Role of the stratosphere in amplifying the 11-year solar cycle

Research during the past several years suggests that there is a discernable influence of 11-year solar variability on the atmosphere, in particular the stratosphere. There is also strong observational and modeling evidence that low-latitude stratospheric circulation anomalies are communicated poleward and downward through a dynamical mechanism involving planetary-scale waves. This process amplifies circulation anomalies and draw them downward as far as the Earth's surface, where they affect weather and climate. The proposed investigation will relate solar cycle effects in the tropical stratosphere to extratropical anomalies, and the amplification of these anomalies as they progress downward through the atmosphere. We propose to: 1. Use a variety of observational data sources to study tropical wind variability in the stratosphere. This region appears to be crucial not only for direct solar effects but for the communication of a solar signal to the extratropics. 2. Examine the development, in latitude, height, and time, of equatorial stratospheric circulation anomalies related to solar variability. We will use annular mode indices as a tool to examine hemispheric variability related to the solar cycle. 3. Use a primitive equation model spanning the troposphere, stratosphere, and mesosphere to probe the observational findings, and to examine the effects of changes to and timing of equatorial stratospheric wind anomalies. The proposed study represents an important component of NASA's Living With a Star Program, which is focused on an increased scientific understanding of the Sun-Earth system as it affects weather, climate, and society. In addition, we will use data from current and past NASA missions.
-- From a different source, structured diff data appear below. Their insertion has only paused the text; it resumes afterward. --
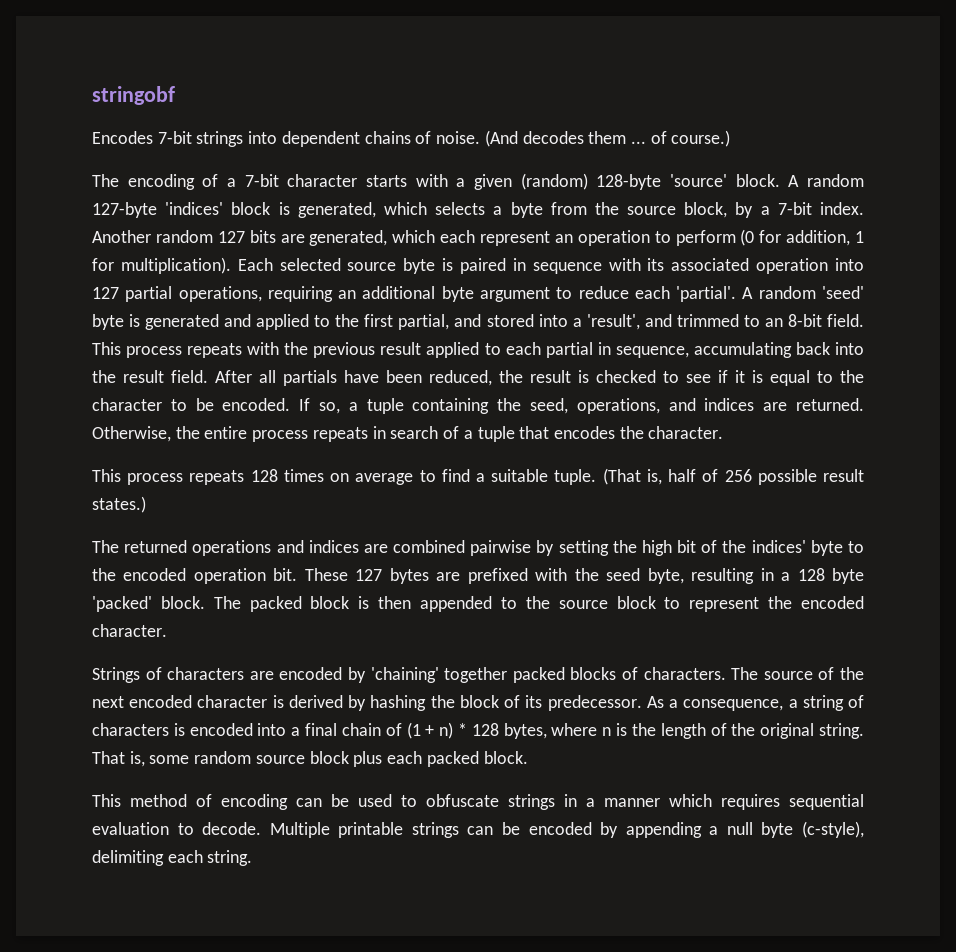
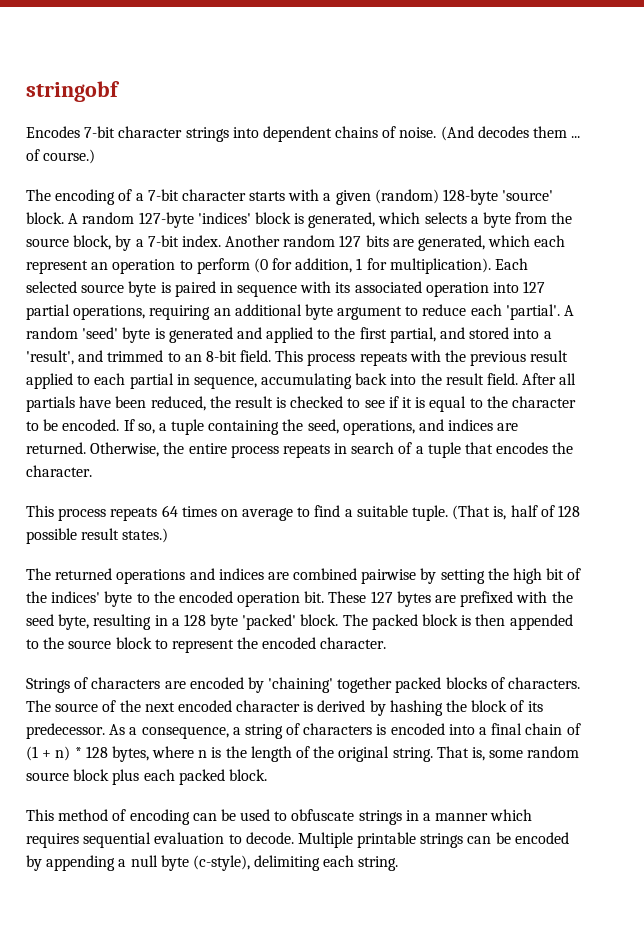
- Encodes 7-bit strings into dependent chains of noise.
+ Encodes 7-bit character strings into dependent chains of noise.
- This process repeats 128 times on average to find a suitable tuple.
+ This process repeats 64 times on average to find a suitable tuple.
- (That is, half of 256 possible result states.)
+ (That is, half of 128 possible result states.)

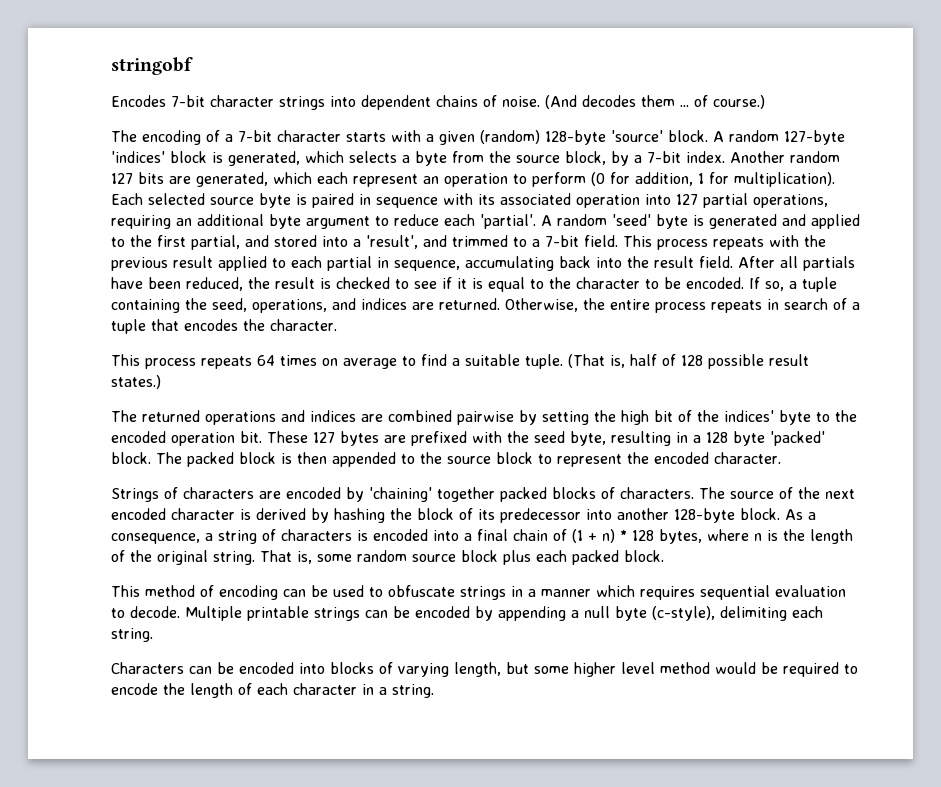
- A random 'seed' byte is generated and applied to the first partial, and stored into a 'result', and trimmed to an 8-bit field.
+ A random 'seed' byte is generated and applied to the first partial, and stored into a 'result', and trimmed to a 7-bit field.
- The source of the next encoded character is derived by hashing the block of its predecessor.
+ The source of the next encoded character is derived by hashing the block of its predecessor into another 128-byte block.
+ Characters can be encoded into blocks of varying length, but some higher level method would be required to encode the length of each character in a string.

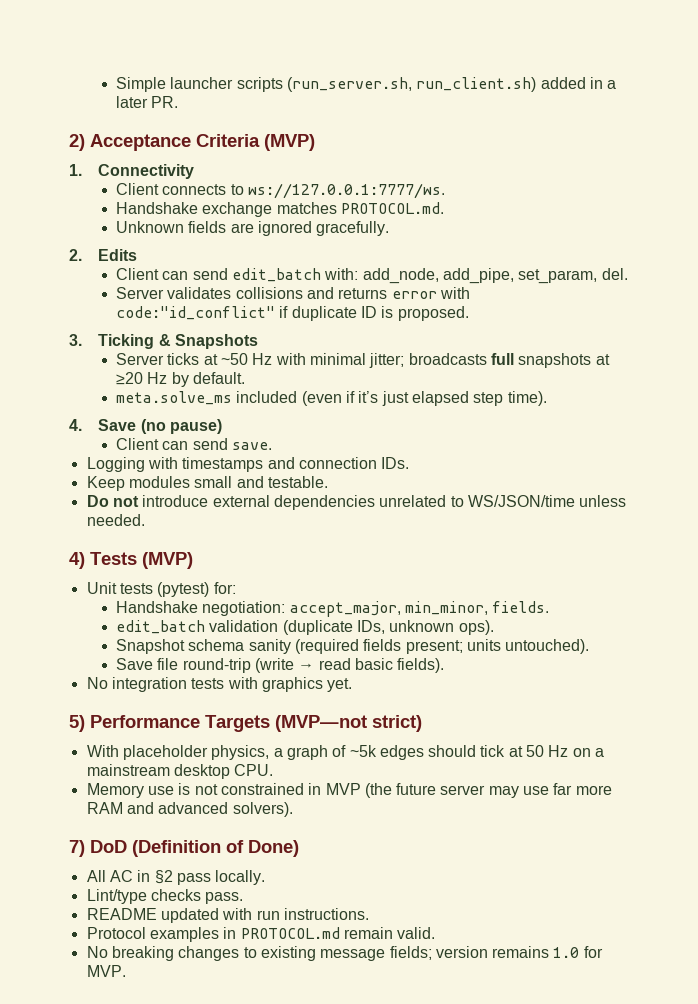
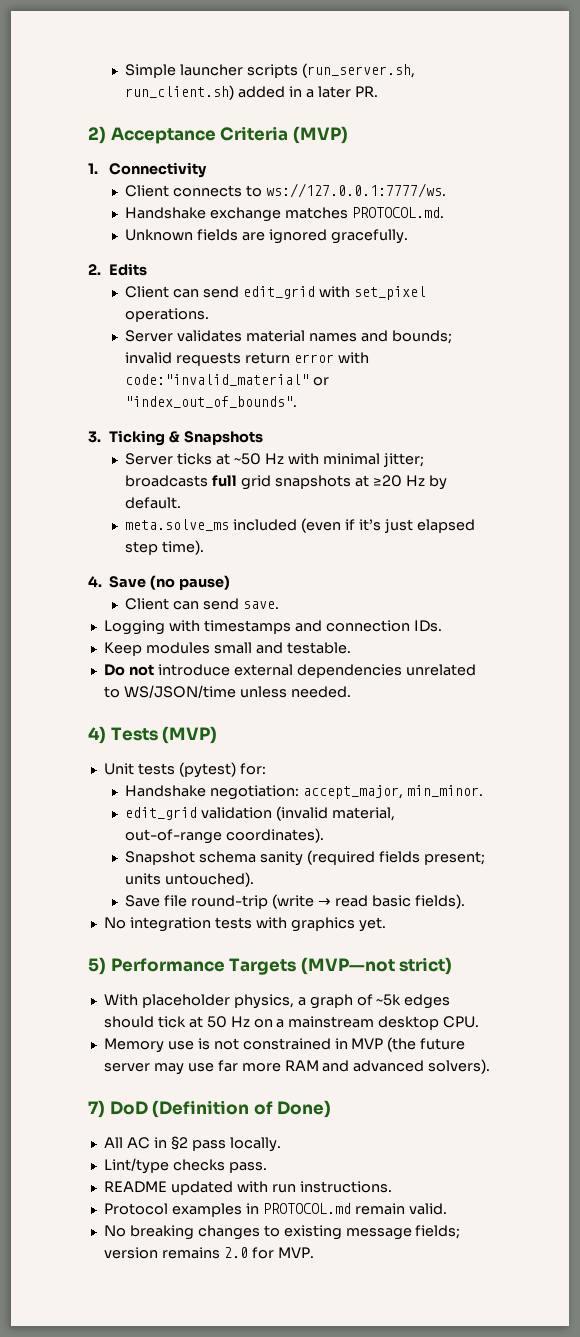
- Client can send edit_batch with: add_node, add_pipe, set_param, del.
- Server validates collisions and returns error with code:"id_conflict" if duplicate ID is proposed.
+ Client can send edit_grid with set_pixel operations.
+ Server validates material names and bounds; invalid requests return error with code:"invalid_material" or "index_out_of_bounds".
- Server ticks at ~50 Hz with minimal jitter; broadcasts full snapshots at ≥20 Hz by default.
+ Server ticks at ~50 Hz with minimal jitter; broadcasts full grid snapshots at ≥20 Hz by default.
- Handshake negotiation: accept_major, min_minor, fields.
- edit_batch validation (duplicate IDs, unknown ops).
+ Handshake negotiation: accept_major, min_minor.
+ edit_grid validation (invalid material, out-of-range coordinates).
- No breaking changes to existing message fields; version remains 1.0 for MVP.
+ No breaking changes to existing message fields; version remains 2.0 for MVP.

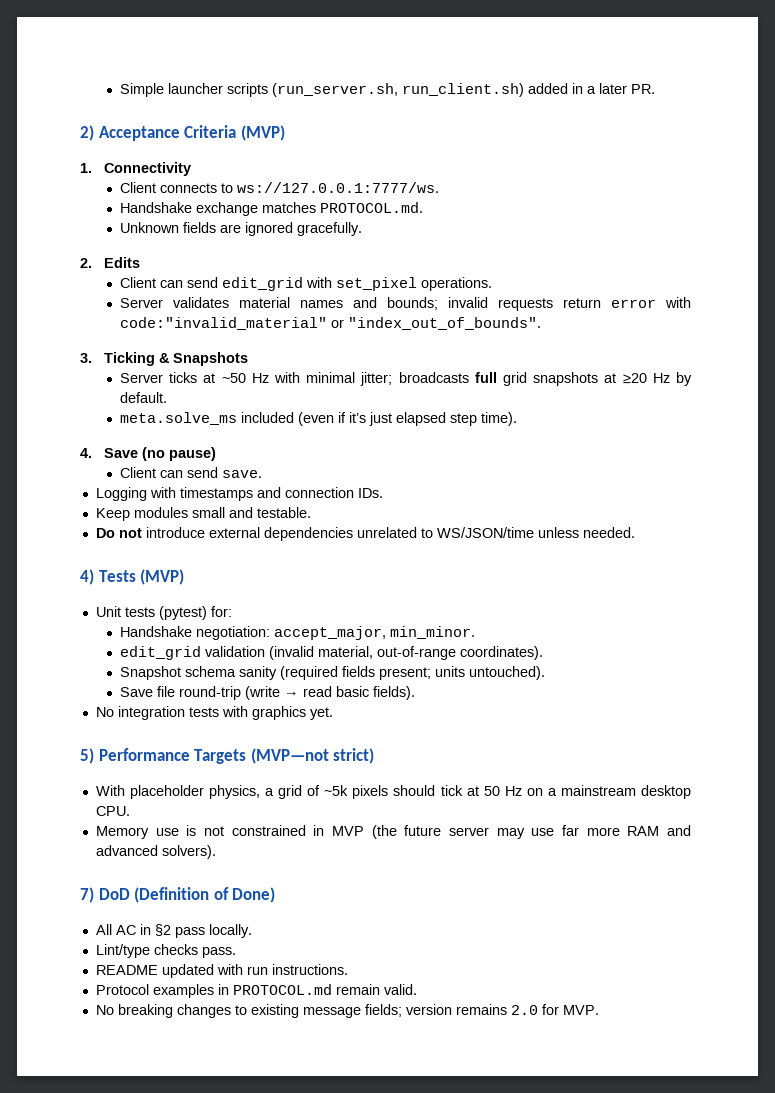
- With placeholder physics, a graph of ~5k edges should tick at 50 Hz on a mainstream desktop CPU.
+ With placeholder physics, a grid of ~5k pixels should tick at 50 Hz on a mainstream desktop CPU.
The proposed study is relevant to the Living With a Star Program for three reasons: 1. The focus is on the dynamical role of the stratosphere, how stratospheric processes are sensitive to solar forcing, and how wave-induced momentum transport can amplify solar signals, drawing these signals poleward and downward. 2. The proposed effort involves a combination of data analysis and numerical modeling, with a goal of improving our understanding of how solar variability is linked to surface weather and climate, which affects life and society. 3. An improved understanding of these processes should enable us to better separate natural solar variability of the climate system from anthropogenic trends.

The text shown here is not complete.